Hacking Stew

(Follow this link to go back to the README file.)

Stew is a JavaScript library, implemented in CoffeeScript. It is primarily intended to be used in a Node.js environment.1

Both the (original) CoffeeScript and (generated) JavaScript files are included in the binary distribution, so clients can use whichever they prefer.

Stew's source code is hosted at github.com/rodw/stew. Any issues or pull-requests you'd like to submit are appreciated.

Stew is published under an MIT license.

This document provides information that is primarily of interest to those that want to make changes to Stew. Most clients (users) of the Stew library will be more intersted in the README file.

How it Works

Stew is partioned into three classes: DOMUtil, PredicateFactory and Stew.

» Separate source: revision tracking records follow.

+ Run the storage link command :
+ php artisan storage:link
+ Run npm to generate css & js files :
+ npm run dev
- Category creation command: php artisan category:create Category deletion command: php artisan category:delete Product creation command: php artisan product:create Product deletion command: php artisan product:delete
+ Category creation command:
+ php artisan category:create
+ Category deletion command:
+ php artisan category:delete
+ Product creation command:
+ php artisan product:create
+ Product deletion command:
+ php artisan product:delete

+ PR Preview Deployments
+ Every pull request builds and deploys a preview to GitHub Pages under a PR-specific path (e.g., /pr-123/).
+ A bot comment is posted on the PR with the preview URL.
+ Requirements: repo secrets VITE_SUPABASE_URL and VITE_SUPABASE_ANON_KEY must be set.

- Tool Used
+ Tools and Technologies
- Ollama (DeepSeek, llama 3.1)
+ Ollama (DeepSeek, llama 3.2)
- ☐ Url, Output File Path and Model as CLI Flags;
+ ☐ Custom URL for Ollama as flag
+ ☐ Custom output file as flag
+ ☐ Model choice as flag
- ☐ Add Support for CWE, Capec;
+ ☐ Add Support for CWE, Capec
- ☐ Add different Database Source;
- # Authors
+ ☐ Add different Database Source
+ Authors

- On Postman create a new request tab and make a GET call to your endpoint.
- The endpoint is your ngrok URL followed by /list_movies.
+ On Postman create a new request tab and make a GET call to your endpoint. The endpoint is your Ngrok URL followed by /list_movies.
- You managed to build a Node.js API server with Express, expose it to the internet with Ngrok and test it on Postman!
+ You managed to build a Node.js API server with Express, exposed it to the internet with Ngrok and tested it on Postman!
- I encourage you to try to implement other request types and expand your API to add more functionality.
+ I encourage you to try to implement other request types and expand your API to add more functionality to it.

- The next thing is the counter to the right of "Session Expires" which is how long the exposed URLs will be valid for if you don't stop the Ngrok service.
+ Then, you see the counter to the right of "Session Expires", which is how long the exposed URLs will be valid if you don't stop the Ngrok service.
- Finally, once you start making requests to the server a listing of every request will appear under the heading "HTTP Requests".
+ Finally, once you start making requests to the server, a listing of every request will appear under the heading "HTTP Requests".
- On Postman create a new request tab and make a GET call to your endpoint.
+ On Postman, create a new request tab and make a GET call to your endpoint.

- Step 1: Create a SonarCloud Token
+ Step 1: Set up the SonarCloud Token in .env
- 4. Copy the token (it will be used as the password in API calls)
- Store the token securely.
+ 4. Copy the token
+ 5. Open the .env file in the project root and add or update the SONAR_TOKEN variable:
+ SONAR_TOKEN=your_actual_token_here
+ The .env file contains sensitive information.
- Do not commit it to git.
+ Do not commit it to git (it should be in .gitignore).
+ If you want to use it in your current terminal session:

Stew is the real driver behind the API, parsing CSS selector expressions and collecting matching nodes from the DOM tree.

PredicateFactory defines methods that implement indvidual CSS selection rules.

DOMUtil provides fairly generic utility methods for working with DOM structures.

We'll cover those bottom-up, from the most generic to the most specific.

DOMUtil

DOMUtil provides generic utilities for working with the DOM (Document Object Model) structure generated by node-htmlparser.

For our purposes, the most important of these utilities is the walk_dom method, which implements a depth-first walk of a given DOM tree. walk_dom will invoke the given visit (callback) method for every node in the DOM.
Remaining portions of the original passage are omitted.